I broke off my last post, because I had managed to confuse myself. After some thought, here is how I think one can understand the results. I`m using some made-up numbers in the following, for illustrative purposes only. Say Hubble`s constant is 60 km/s per Megaparsec. This value is a kind of average derived from galaxies that are 2 Megaparsecs away, and 10 megaparsecs away and 20 megaparsecs away, and so on. A galaxy 10 megaparsecs away would have a red-shift corresponding to a recessional velocity of 600 km/s.
Now, suppose we found that the galaxy with a recessional velocity of 600 km/s is not at 10 megaparsecs, but is at 12 megaparsecs (giving us an effective Hubble constant, derived from this galaxy alone, of 50 km/s per megaparsec. That would mean that way back when light left that galaxy, the universe was expanding much more slowly. In more recent times, the universe has been expanding at a faster rate (or if you like, has a higher effective Hubble`s constant now).
Using the specific supernovas as a ``standard candle`` indeed, this is what is found. Supernovas in distant galaxies are dimmer than expected assuming a constant rate of expansion. That is, for a given red-shift, the galaxies are further away than expected for that red-shift, assuming a constant rate of expansion (like my example above). This is the basis for the claim that the expansion of the universe is accelerating.

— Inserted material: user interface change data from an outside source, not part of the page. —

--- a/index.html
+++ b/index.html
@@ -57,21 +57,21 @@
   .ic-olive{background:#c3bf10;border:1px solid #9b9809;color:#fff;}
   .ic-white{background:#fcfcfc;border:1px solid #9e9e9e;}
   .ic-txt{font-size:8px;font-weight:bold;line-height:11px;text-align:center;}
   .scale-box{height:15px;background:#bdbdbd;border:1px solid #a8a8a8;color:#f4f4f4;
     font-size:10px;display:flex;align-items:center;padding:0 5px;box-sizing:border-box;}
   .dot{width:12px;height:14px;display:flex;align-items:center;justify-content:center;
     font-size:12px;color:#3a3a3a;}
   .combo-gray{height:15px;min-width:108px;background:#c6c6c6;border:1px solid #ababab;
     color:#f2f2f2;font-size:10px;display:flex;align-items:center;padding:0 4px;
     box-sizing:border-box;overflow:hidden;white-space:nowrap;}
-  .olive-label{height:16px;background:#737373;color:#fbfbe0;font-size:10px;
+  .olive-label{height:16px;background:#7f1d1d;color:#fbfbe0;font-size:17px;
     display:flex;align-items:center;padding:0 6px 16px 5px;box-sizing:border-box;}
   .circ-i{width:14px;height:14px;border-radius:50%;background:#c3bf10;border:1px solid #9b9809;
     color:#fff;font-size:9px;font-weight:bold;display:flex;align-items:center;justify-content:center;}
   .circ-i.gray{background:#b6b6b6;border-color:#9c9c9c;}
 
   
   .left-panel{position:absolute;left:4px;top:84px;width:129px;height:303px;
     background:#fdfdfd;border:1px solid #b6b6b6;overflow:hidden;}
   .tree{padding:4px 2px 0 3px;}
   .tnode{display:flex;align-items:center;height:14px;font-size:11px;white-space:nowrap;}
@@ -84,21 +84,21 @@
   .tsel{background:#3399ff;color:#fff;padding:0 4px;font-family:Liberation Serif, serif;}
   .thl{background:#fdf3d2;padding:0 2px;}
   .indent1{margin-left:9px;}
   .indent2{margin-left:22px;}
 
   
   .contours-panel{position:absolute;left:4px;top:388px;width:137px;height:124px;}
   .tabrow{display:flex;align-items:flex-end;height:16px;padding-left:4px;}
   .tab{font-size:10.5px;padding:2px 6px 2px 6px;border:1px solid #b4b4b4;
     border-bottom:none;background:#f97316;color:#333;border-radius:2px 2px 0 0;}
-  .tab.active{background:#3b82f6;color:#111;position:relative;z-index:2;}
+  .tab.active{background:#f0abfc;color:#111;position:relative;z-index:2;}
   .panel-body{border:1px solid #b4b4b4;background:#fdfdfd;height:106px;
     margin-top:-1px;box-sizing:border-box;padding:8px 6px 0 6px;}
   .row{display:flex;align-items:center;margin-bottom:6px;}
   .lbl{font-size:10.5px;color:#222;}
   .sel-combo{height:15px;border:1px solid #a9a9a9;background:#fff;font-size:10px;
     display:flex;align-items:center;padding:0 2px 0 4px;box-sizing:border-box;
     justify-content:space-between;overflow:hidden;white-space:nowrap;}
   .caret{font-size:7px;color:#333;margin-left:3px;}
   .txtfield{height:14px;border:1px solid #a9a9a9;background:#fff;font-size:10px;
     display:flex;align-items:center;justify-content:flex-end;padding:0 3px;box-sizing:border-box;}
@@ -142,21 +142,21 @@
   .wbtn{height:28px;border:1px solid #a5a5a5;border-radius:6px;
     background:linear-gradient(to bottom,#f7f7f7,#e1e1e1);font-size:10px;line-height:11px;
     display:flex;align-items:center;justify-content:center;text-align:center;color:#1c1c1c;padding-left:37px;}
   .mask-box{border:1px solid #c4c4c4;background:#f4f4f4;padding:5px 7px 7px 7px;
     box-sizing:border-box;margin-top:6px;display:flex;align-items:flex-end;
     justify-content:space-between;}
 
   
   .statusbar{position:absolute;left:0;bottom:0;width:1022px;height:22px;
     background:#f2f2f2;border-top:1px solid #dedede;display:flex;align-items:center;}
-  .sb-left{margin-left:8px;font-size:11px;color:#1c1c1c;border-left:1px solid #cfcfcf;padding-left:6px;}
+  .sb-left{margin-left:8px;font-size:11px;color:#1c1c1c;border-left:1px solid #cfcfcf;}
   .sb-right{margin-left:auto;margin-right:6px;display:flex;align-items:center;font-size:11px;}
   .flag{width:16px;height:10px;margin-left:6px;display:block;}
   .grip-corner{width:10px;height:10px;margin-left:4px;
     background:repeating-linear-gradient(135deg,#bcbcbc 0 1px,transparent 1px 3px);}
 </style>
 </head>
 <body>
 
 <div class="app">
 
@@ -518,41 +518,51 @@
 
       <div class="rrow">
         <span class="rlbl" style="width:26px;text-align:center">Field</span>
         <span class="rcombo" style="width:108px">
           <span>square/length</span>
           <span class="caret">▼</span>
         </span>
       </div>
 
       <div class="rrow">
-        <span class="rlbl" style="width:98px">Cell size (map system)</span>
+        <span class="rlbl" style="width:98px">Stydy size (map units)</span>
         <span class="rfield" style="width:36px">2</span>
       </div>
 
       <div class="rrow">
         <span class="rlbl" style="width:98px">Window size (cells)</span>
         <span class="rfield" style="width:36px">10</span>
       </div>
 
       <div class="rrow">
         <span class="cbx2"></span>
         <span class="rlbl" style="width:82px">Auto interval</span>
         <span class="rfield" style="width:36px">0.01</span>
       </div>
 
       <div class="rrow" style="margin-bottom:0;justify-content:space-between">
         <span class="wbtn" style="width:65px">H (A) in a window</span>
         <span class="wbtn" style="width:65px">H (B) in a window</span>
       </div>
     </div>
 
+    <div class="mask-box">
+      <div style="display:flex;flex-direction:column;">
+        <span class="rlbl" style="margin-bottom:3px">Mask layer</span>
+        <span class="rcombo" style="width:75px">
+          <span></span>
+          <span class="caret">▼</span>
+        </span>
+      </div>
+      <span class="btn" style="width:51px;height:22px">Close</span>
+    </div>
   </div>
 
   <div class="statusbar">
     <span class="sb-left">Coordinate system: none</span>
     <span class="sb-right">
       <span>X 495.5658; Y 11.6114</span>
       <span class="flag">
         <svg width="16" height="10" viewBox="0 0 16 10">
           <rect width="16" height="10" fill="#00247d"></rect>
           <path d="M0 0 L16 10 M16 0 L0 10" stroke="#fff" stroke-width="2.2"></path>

ironman, when a grenade explodes, it is exploding into space. The expansion of the universe is somewhat different. There are at least two analogies that are used to try to explain it outside of mathematics. The first is, imagine that space is two-dimensional and is the surface of a balloon. When you blow into the balloon, its surface expands and any two points you`ve marked on the balloon become further apart. If you drew a line of one centimeter length and another of two centimeter length, and then inflated the balloon till the line lengths double, then the two points that were one centimeter apart moved apart by an additional one centimeter, and the two points that were two centimeters apart moved apart by twice that amount, two additional centimeters. So the speed of recession of points increases with distance, and the expansion is not like a grenade explosion!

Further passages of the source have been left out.